For the uninitiated, the show is based on Margaret Atwood’s novel of the same name, about an America that has been replaced by Gilead, a fascist, hyper-religious bible thumping regime. There is a passage in the bible about Jacob’s wife, Sarah, who can’t get pregnant, so her handmaid Bilah does the deed with Jacob so that Sarah can raise the resulting offspring of her own. Gilead circles around this passage, as the novel and the series, and as an aspiring writer, I tip my cap to Atwood, because she got a lot of mileage out of that passage.

SIDENOTE to writers – there is plenty of stuff in the public domain that you can build entire worlds from too if you put your mind to it.

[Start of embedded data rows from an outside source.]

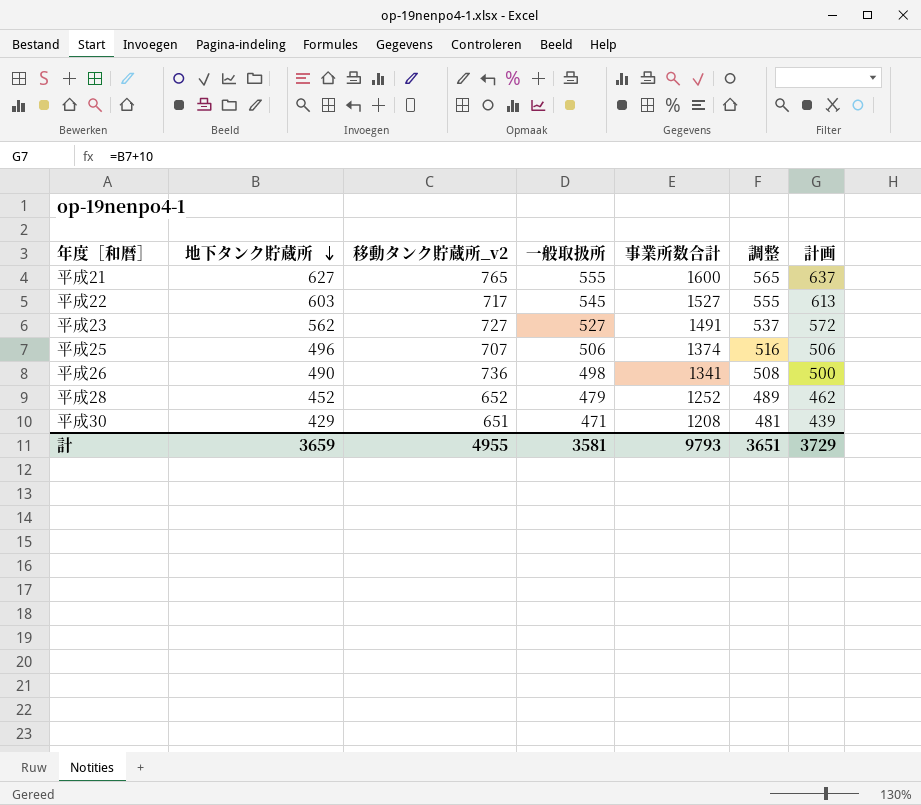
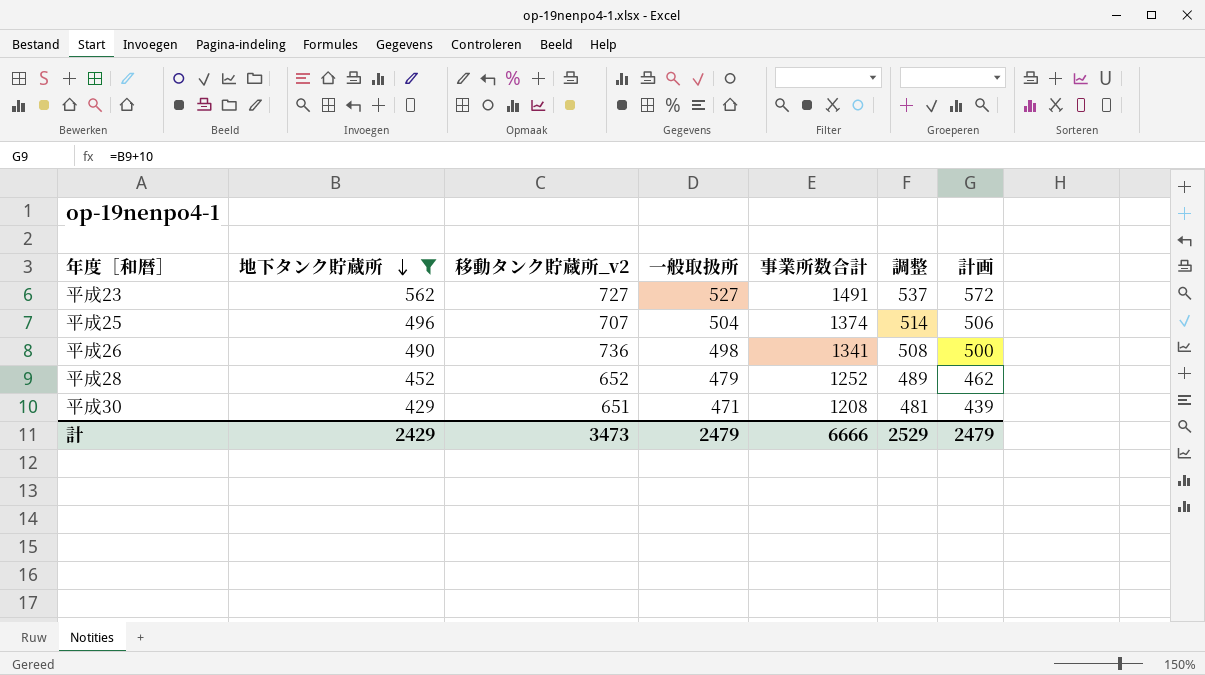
filter: none -> 地下タンク貯蔵所 <= 562
平成25 | 一般取扱所: 506 -> 504
平成25 | 調整: 516 -> 514
計 | 地下タンク貯蔵所: 3659 -> 2429
計 | 移動タンク貯蔵所_v2: 4955 -> 3473
計 | 一般取扱所: 3581 -> 2479
計 | 事業所数合計: 9793 -> 6666
計 | 調整: 3651 -> 2529
計 | 計画: 3729 -> 2479

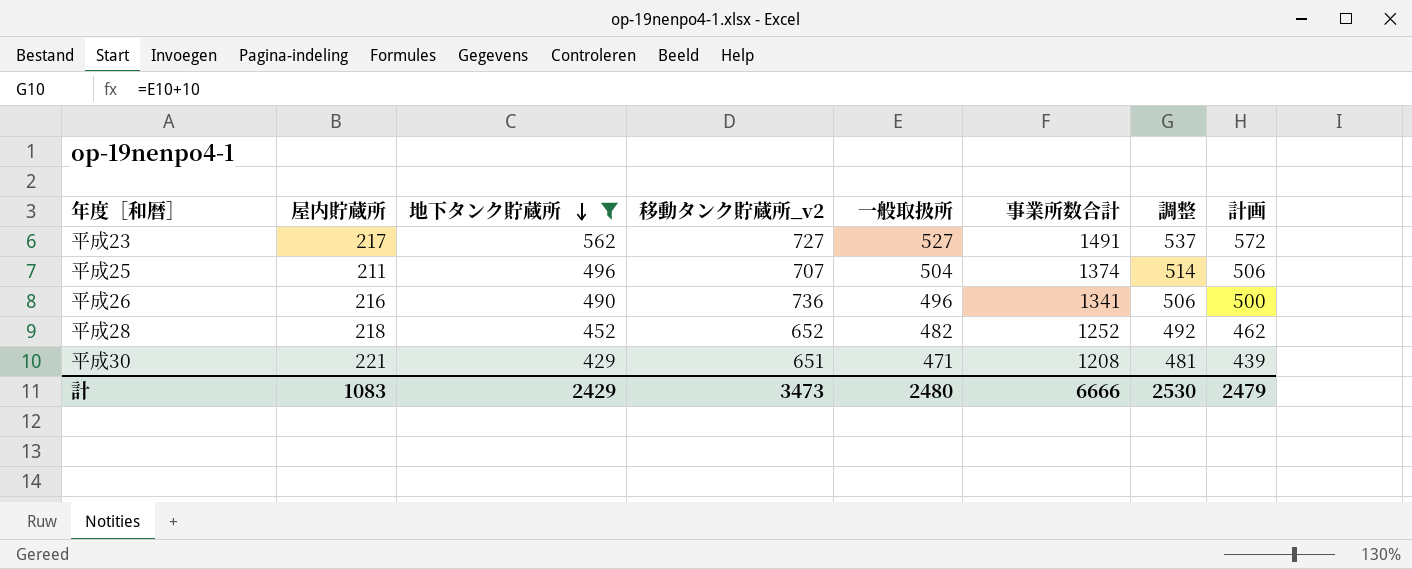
column 屋内貯蔵所 | position: none -> 2
平成26 | 一般取扱所: 498 -> 496
平成26 | 調整: 508 -> 506
平成28 | 一般取扱所: 479 -> 482
平成28 | 調整: 489 -> 492
計 | 一般取扱所: 2479 -> 2480
計 | 調整: 2529 -> 2530

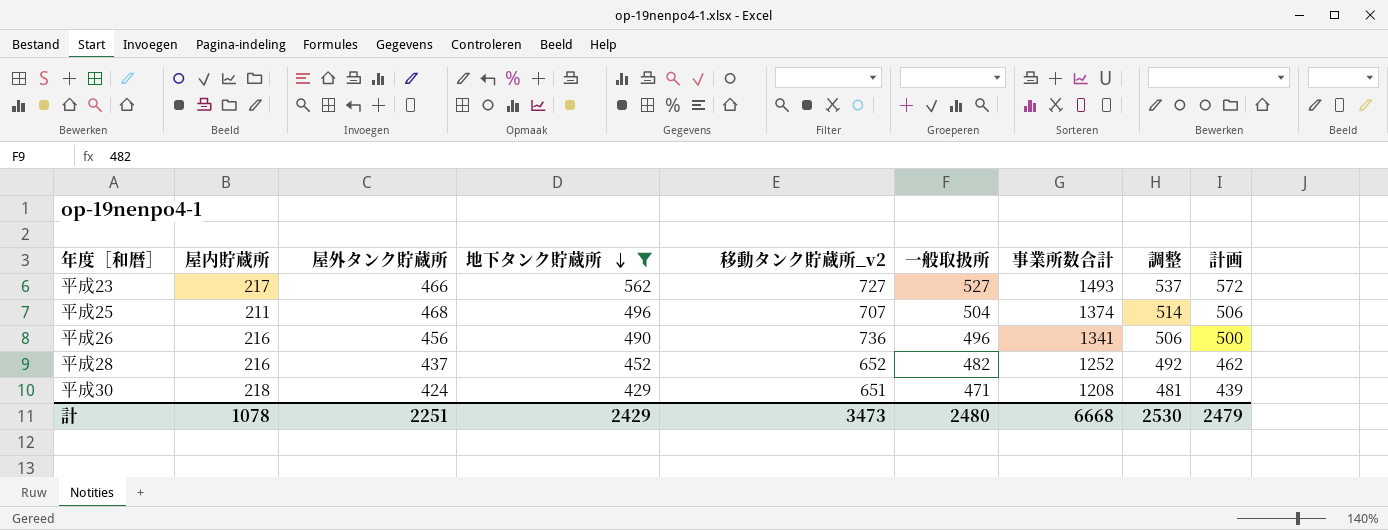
column 屋外タンク貯蔵所 | position: none -> 3
平成23 | 事業所数合計: 1491 -> 1493
平成28 | 屋内貯蔵所: 218 -> 216
平成30 | 屋内貯蔵所: 221 -> 218
計 | 屋内貯蔵所: 1083 -> 1078
計 | 事業所数合計: 6666 -> 6668

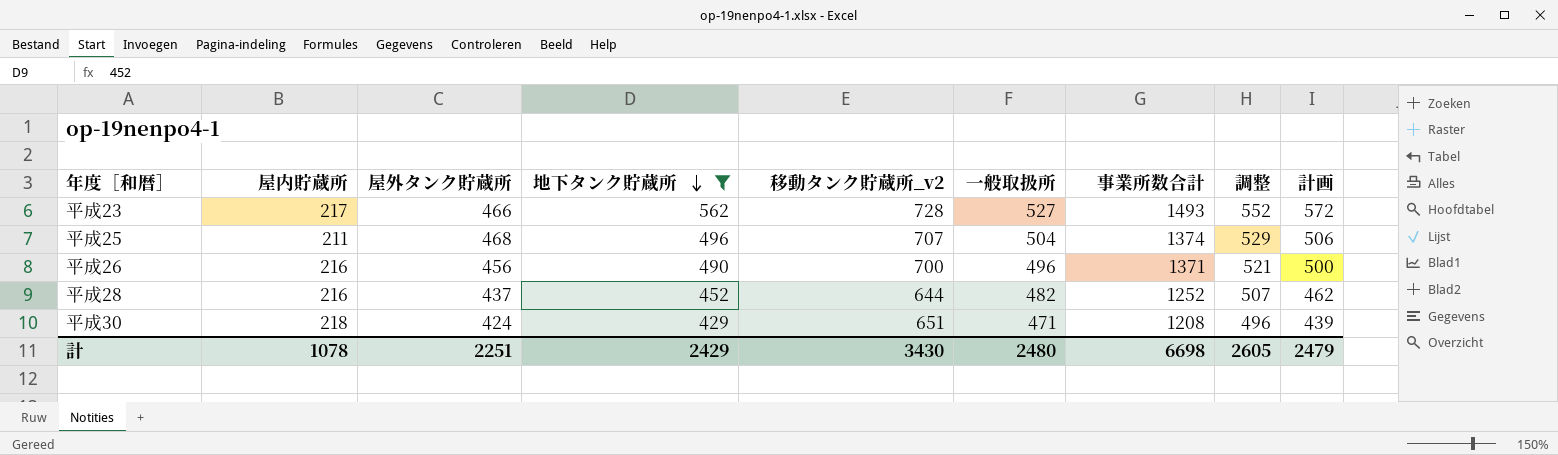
column 調整 | formula: [一般取扱所] + 10 -> [一般取扱所] + 25
平成23 | 移動タンク貯蔵所_v2: 727 -> 728
平成26 | 移動タンク貯蔵所_v2: 736 -> 700
平成26 | 事業所数合計: 1341 -> 1371
平成28 | 移動タンク貯蔵所_v2: 652 -> 644
計 | 移動タンク貯蔵所_v2: 3473 -> 3430
計 | 事業所数合計: 6668 -> 6698
計 | 調整: 2530 -> 2605

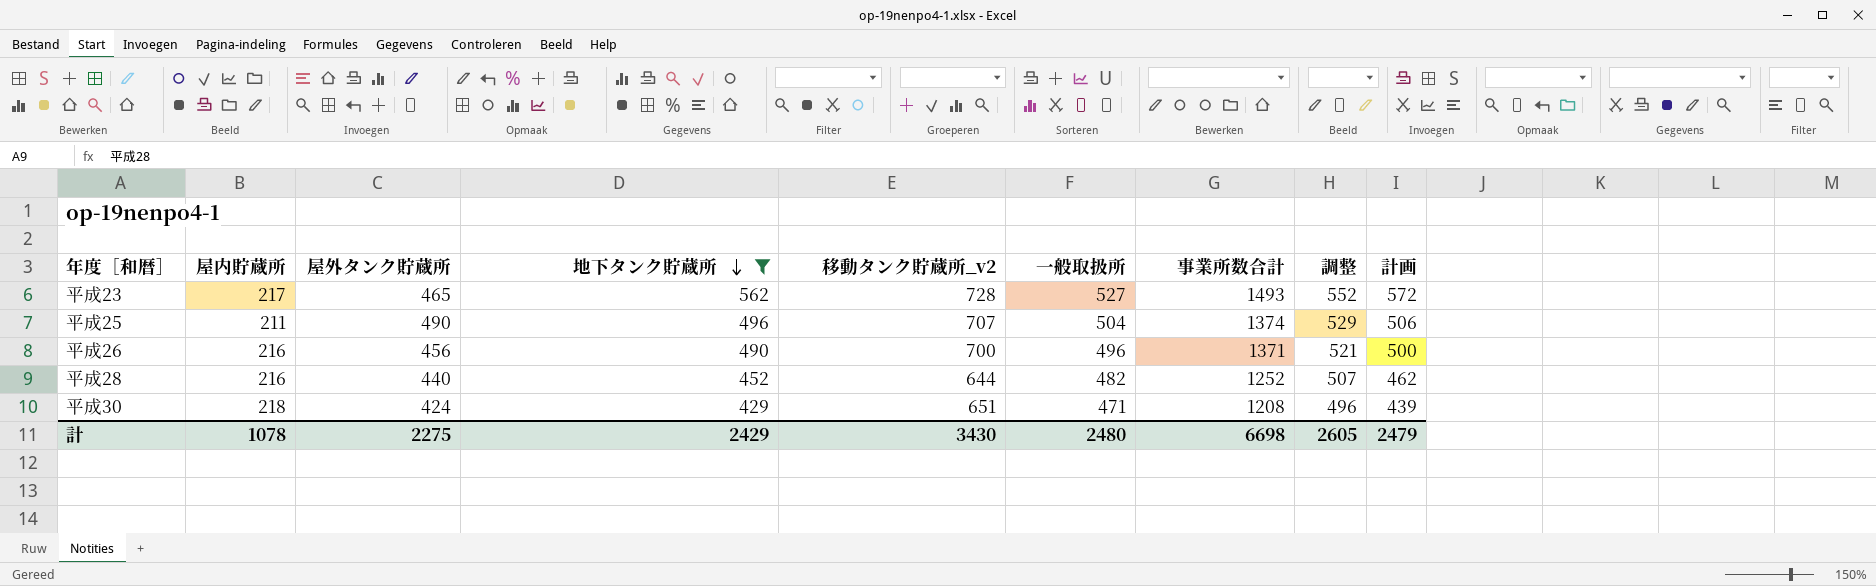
平成23 | 屋外タンク貯蔵所: 466 -> 465
平成25 | 屋外タンク貯蔵所: 468 -> 490
平成28 | 屋外タンク貯蔵所: 437 -> 440
計 | 屋外タンク貯蔵所: 2251 -> 2275

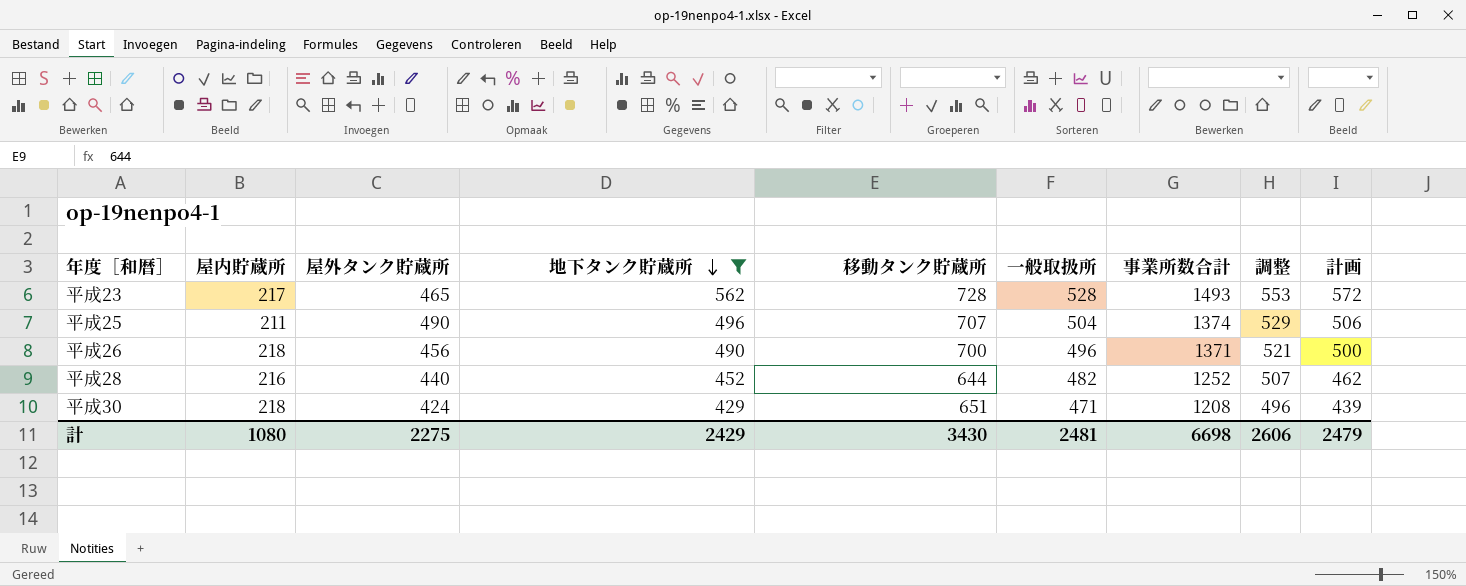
column name: 移動タンク貯蔵所_v2 -> 移動タンク貯蔵所
平成23 | 一般取扱所: 527 -> 528
平成23 | 調整: 552 -> 553
平成26 | 屋内貯蔵所: 216 -> 218
計 | 屋内貯蔵所: 1078 -> 1080
計 | 一般取扱所: 2480 -> 2481
計 | 調整: 2605 -> 2606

Back to the review. It’s funny, I always thought that other show that Elisabeth Moss was in, “Mad Men” gave the best illustration of why women stood up and demanded their civil rights in the 1960s. On the surface, that show was about Jon Hamm’s boozy, womanizing Don Draper, a man who on the outside was the epitome of success but on the inside, torn about by a seemingly endless hole in his soul, one there wasn’t enough success, money, power and women in the world to fill.

But if you dig deeper into that show, you get to know more about the struggle of Betty (January Jones), Draper’s wife who has to put up with Don’s chicanery. She wants to leave but can’t. She has no money and no skills because the culture of the time prevented her from working in any meaningful capacity. Alas, she languishes under Don’s thumb until she meets a nicer, older man who whisks her away, willing to pay for lawyers and whatever it takes to cut Don off.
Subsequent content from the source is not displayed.